**DATA FOR THIS TASK:**
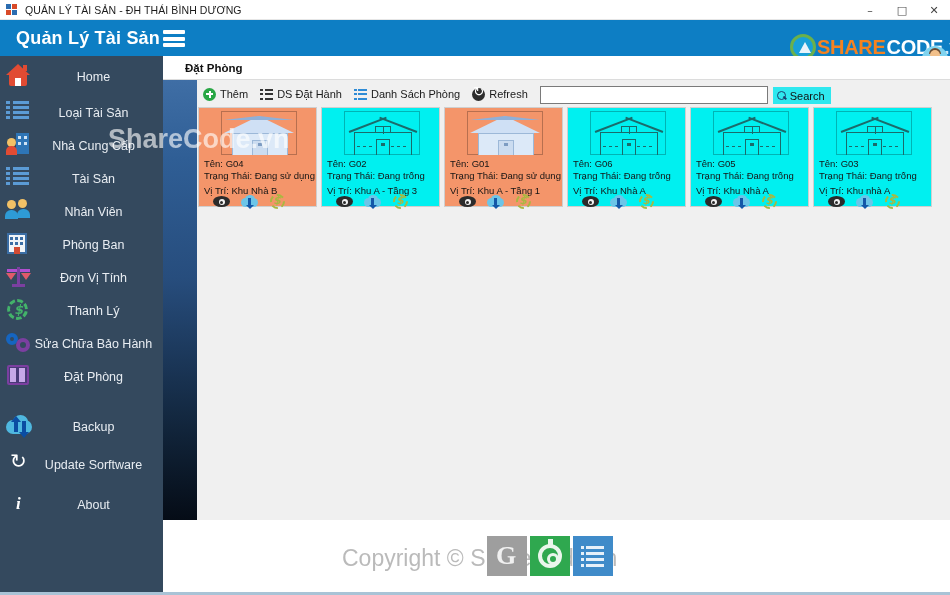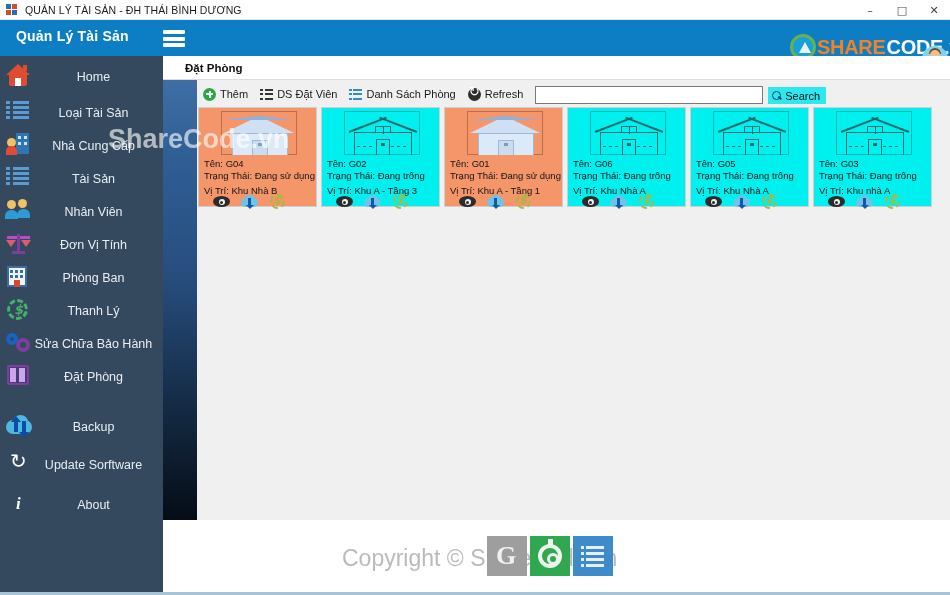--- a/index.html
+++ b/index.html
@@ -51,7 +51,7 @@
   }
   .brand {
     position: absolute; left: 16px; top: 8px;
-    font-size: 14px; font-weight: bold; color: #ffffff;
+    font-size: 18px; font-weight: bold; color: #ffffff;
     letter-spacing: 0.2px;
   }
   .hamburger {

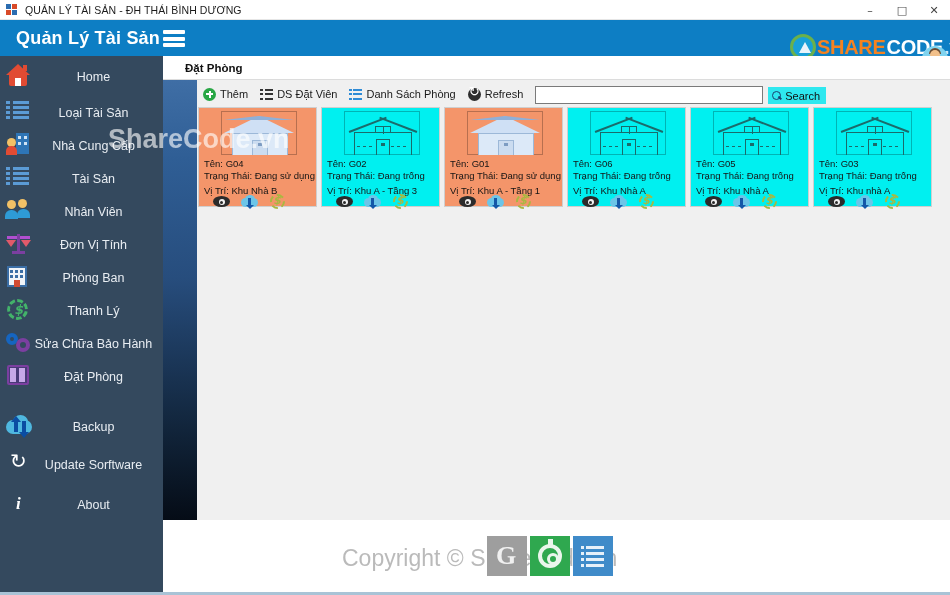--- a/index.html
+++ b/index.html
@@ -746,7 +746,7 @@
         <b style="top:10px"></b>
           <i style="top:10px"></i>
       </span>
-      <span>DS Đặt Viên</span>
+      <span>DS Đặt Hành</span>
     </div>
     <div class="tb-btn">
       <span class="tb-ico ic-bluelist">

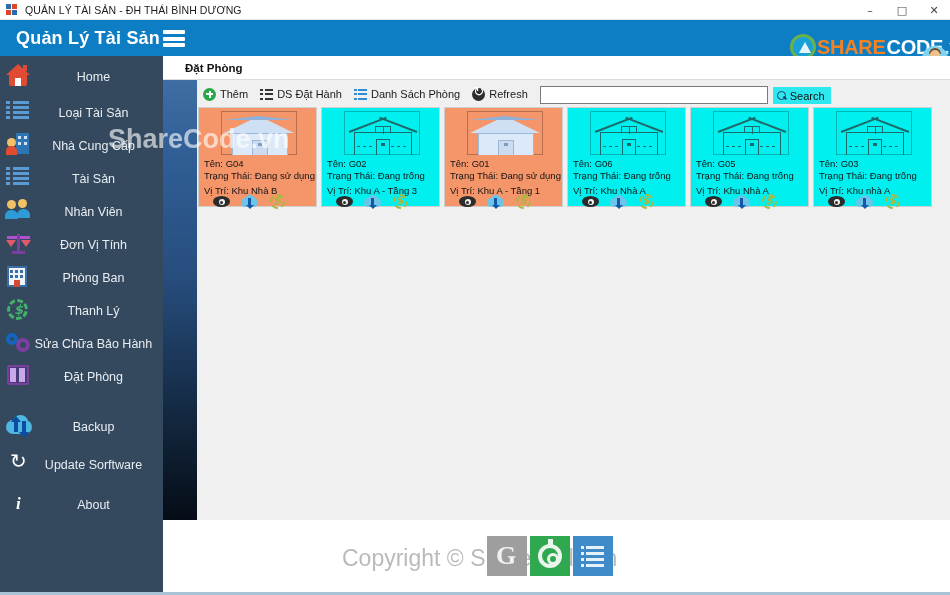--- a/index.html
+++ b/index.html
@@ -668,16 +668,16 @@
 
     <div class="nav-item" style="margin-top:3px;">
       <span class="nav-ico">
+        <span class="ic-dept"><i class="b"></i><i class="w"></i><i class="d"></i></span>
+      </span>
+      <span class="nav-label">Phòng Ban</span>
+    </div>
+
+    <div class="nav-item" style="margin-top:3px;">
+      <span class="nav-ico">
         <span class="ic-scale"><i class="bar"></i><i class="post"></i><i class="foot"></i><i class="p1"></i><i class="p2"></i></span>
       </span>
       <span class="nav-label">Đơn Vị Tính</span>
-    </div>
-
-    <div class="nav-item" style="margin-top:3px;">
-      <span class="nav-ico">
-        <span class="ic-dept"><i class="b"></i><i class="w"></i><i class="d"></i></span>
-      </span>
-      <span class="nav-label">Phòng Ban</span>
     </div>
 
     <div class="nav-item" style="margin-top:3px;">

**HOW TO COMPLETE THIS TASK:**
Leaving pictures aside, write out each record above exactly as given.

**EXPECTED ANSWER:**
--- a/index.html
+++ b/index.html
@@ -51,7 +51,7 @@
   }
   .brand {
     position: absolute; left: 16px; top: 8px;
-    font-size: 14px; font-weight: bold; color: #ffffff;
+    font-size: 18px; font-weight: bold; color: #ffffff;
     letter-spacing: 0.2px;
   }
   .hamburger {

--- a/index.html
+++ b/index.html
@@ -746,7 +746,7 @@
         <b style="top:10px"></b>
           <i style="top:10px"></i>
       </span>
-      <span>DS Đặt Viên</span>
+      <span>DS Đặt Hành</span>
     </div>
     <div class="tb-btn">
       <span class="tb-ico ic-bluelist">

--- a/index.html
+++ b/index.html
@@ -668,16 +668,16 @@
 
     <div class="nav-item" style="margin-top:3px;">
       <span class="nav-ico">
+        <span class="ic-dept"><i class="b"></i><i class="w"></i><i class="d"></i></span>
+      </span>
+      <span class="nav-label">Phòng Ban</span>
+    </div>
+
+    <div class="nav-item" style="margin-top:3px;">
+      <span class="nav-ico">
         <span class="ic-scale"><i class="bar"></i><i class="post"></i><i class="foot"></i><i class="p1"></i><i class="p2"></i></span>
       </span>
       <span class="nav-label">Đơn Vị Tính</span>
-    </div>
-
-    <div class="nav-item" style="margin-top:3px;">
-      <span class="nav-ico">
-        <span class="ic-dept"><i class="b"></i><i class="w"></i><i class="d"></i></span>
-      </span>
-      <span class="nav-label">Phòng Ban</span>
     </div>
 
     <div class="nav-item" style="margin-top:3px;">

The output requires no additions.